CVApr 13, 2021

Anomaly Detection in Image Datasets Using Convolutional Neural Networks, Center Loss, and Mahalanobis Distance

arXiv:2104.06193v16 citations
Originality Incremental advance
AI Analysis

This work addresses the issue of filtering anomalous images for data processing pipelines, which is incremental as it builds on existing neural network and center loss techniques.

The paper tackles the problem of detecting poor-quality or irrelevant images in datasets by proposing methods for supervised and semi-supervised detection of out-of-distribution samples, using a neural network extended with center loss and Mahalanobis distance to simultaneously handle image classification and anomaly detection, with analysis on MNIST and ImageNet-30 datasets.

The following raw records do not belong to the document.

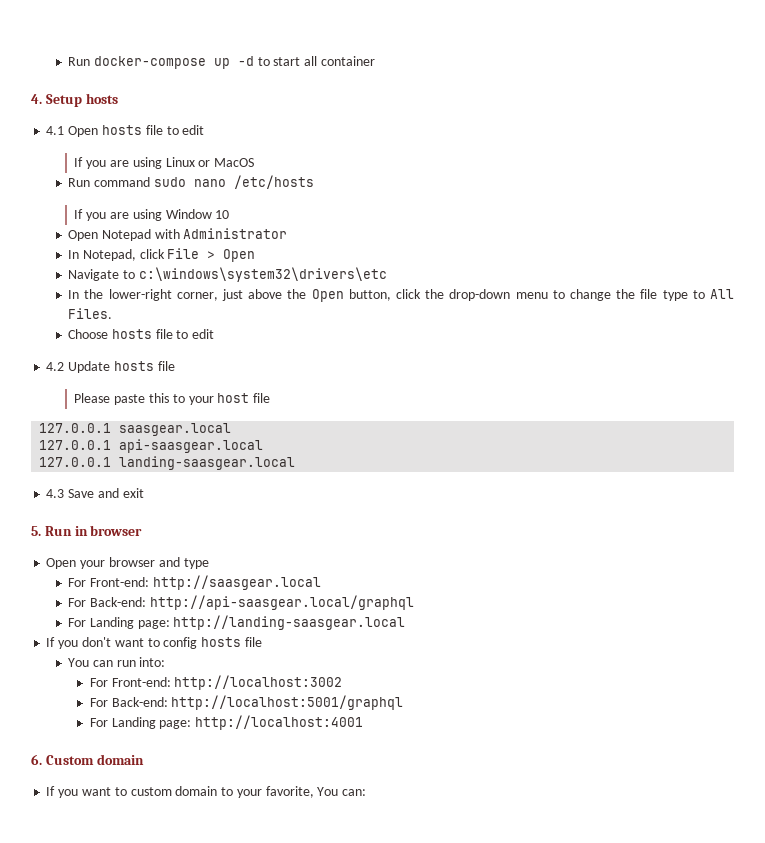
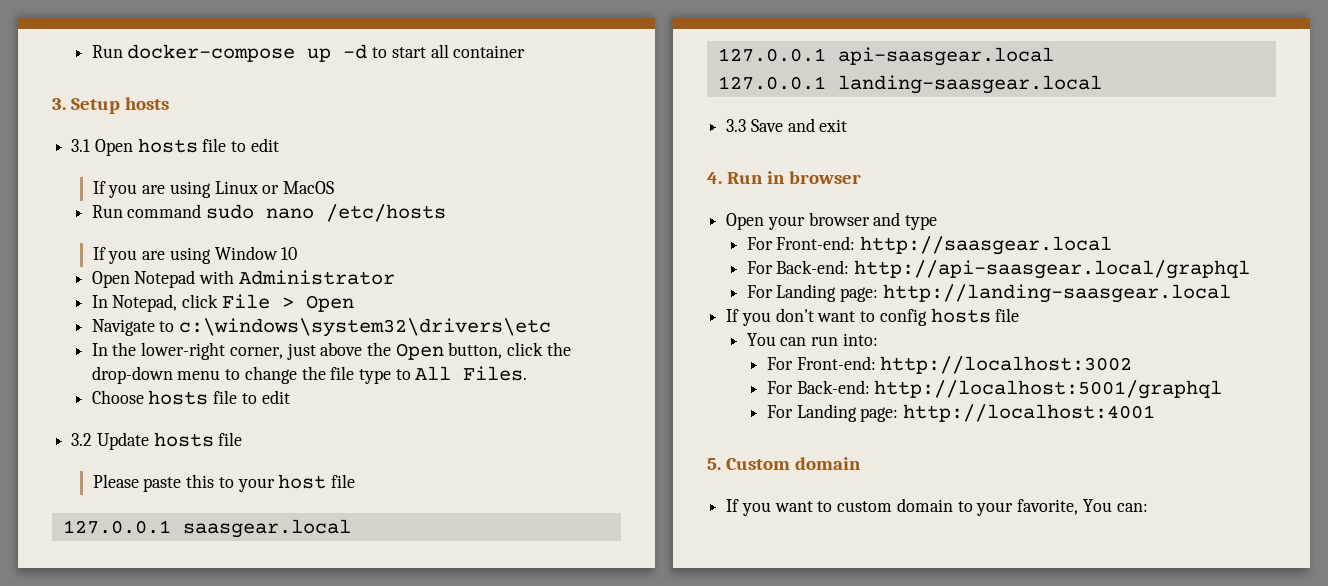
[31,94,42,104] 4. -> [52,98,66,110] 3.
[46,126,65,135] 4.1 -> [71,139,91,152] 3.1
[46,362,65,371] 4.2 -> [71,433,93,446] 3.2
[46,489,65,498] 4.3 -> [726,119,747,132] 3.3
[31,526,41,536] 5. -> [707,172,722,184] 4.
[31,754,42,765] 6. -> [707,458,721,470] 5.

User activities generate a significant number of poor-quality or irrelevant images and data vectors that cannot be processed in the main data processing pipeline or included in the training dataset. Such samples can be found with manual analysis by an expert or with anomalous detection algorithms. There are several formal definitions for the anomaly samples. For neural networks, the anomalous is usually defined as out-of-distribution samples. This work proposes methods for supervised and semi-supervised detection of out-of-distribution samples in image datasets. Our approach extends a typical neural network that solves the image classification problem. Thus, one neural network after extension can solve image classification and anomalous detection problems simultaneously. Proposed methods are based on the center loss and its effect on a deep feature distribution in a last hidden layer of the neural network. This paper provides an analysis of the proposed methods for the LeNet and EfficientNet-B0 on the MNIST and ImageNet-30 datasets.